Problem details: Go through the data below and repeat it exactly, skipping each picture.
***
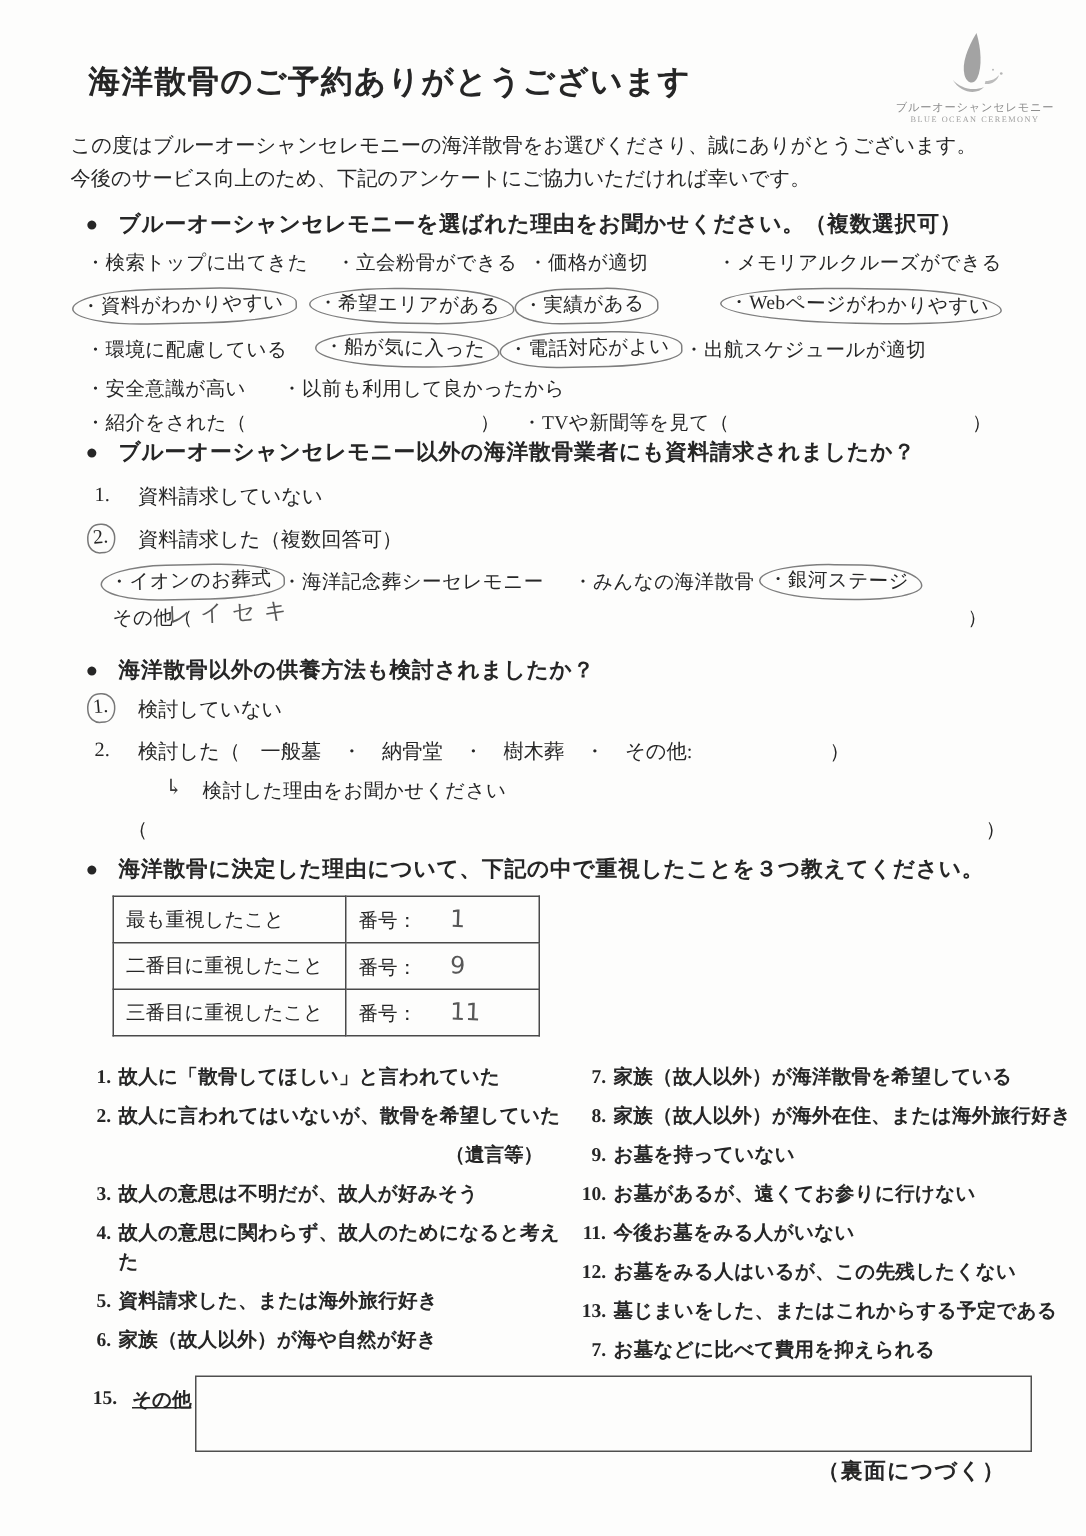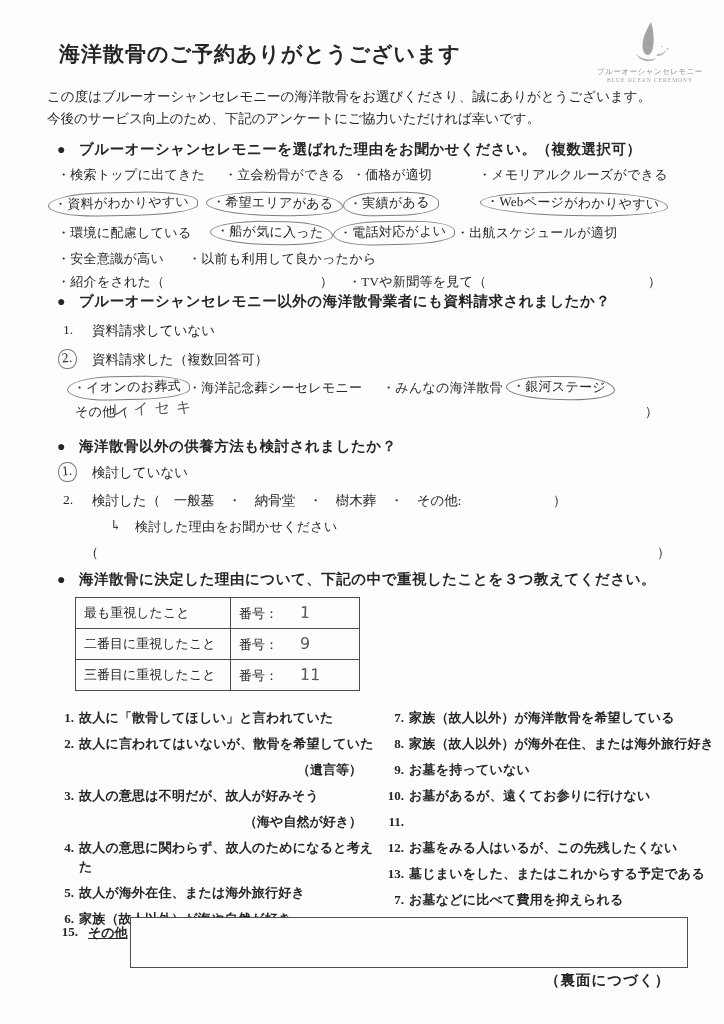--- a/index.html
+++ b/index.html
@@ -190,7 +190,6 @@
         <span class="r-num">3.</span>
         <span class="r-text">故人の意思は不明だが、故人が好みそう</span>
       </div>
-    <div class="r-note">（海や自然が好き）</div>
     <div class="r-item">
         <span class="r-num">4.</span>
         <span class="r-text">故人の意思に関わらず、故人のためになると考えた</span>

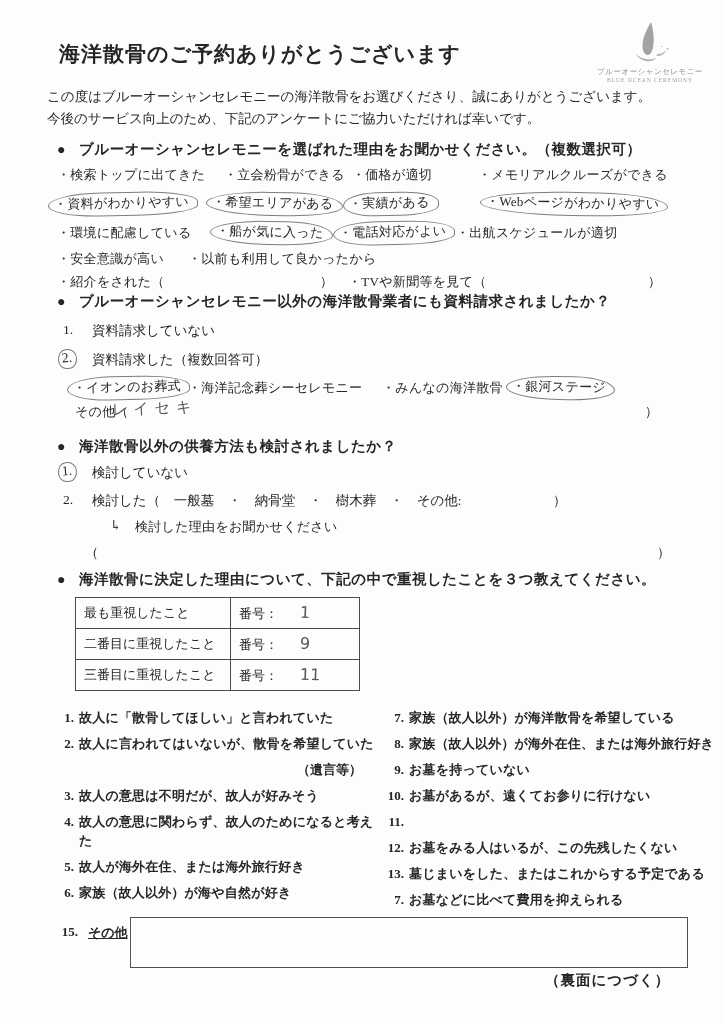--- a/index.html
+++ b/index.html
@@ -223,6 +223,7 @@
       </div>
     <div class="r-item">
         <span class="r-num">11.</span>
+        <span class="r-text">今後お墓をみる人がいない</span>
       </div>
     <div class="r-item">
         <span class="r-num">12.</span>

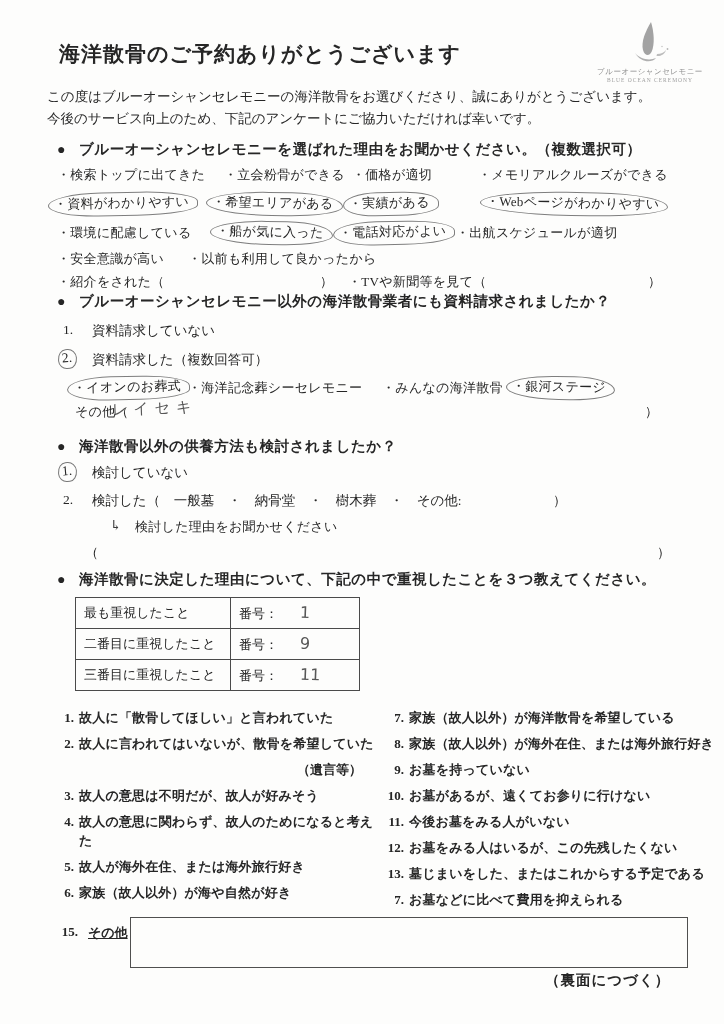--- a/index.html
+++ b/index.html
@@ -196,7 +196,7 @@
       </div>
     <div class="r-item">
         <span class="r-num">5.</span>
-        <span class="r-text">故人が海外在住、または海外旅行好き</span>
+        <span class="r-text">資料請求した、または海外旅行好き</span>
       </div>
     <div class="r-item">
         <span class="r-num">6.</span>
***
Output:
--- a/index.html
+++ b/index.html
@@ -190,7 +190,6 @@
         <span class="r-num">3.</span>
         <span class="r-text">故人の意思は不明だが、故人が好みそう</span>
       </div>
-    <div class="r-note">（海や自然が好き）</div>
     <div class="r-item">
         <span class="r-num">4.</span>
         <span class="r-text">故人の意思に関わらず、故人のためになると考えた</span>

--- a/index.html
+++ b/index.html
@@ -223,6 +223,7 @@
       </div>
     <div class="r-item">
         <span class="r-num">11.</span>
+        <span class="r-text">今後お墓をみる人がいない</span>
       </div>
     <div class="r-item">
         <span class="r-num">12.</span>

--- a/index.html
+++ b/index.html
@@ -196,7 +196,7 @@
       </div>
     <div class="r-item">
         <span class="r-num">5.</span>
-        <span class="r-text">故人が海外在住、または海外旅行好き</span>
+        <span class="r-text">資料請求した、または海外旅行好き</span>
       </div>
     <div class="r-item">
         <span class="r-num">6.</span>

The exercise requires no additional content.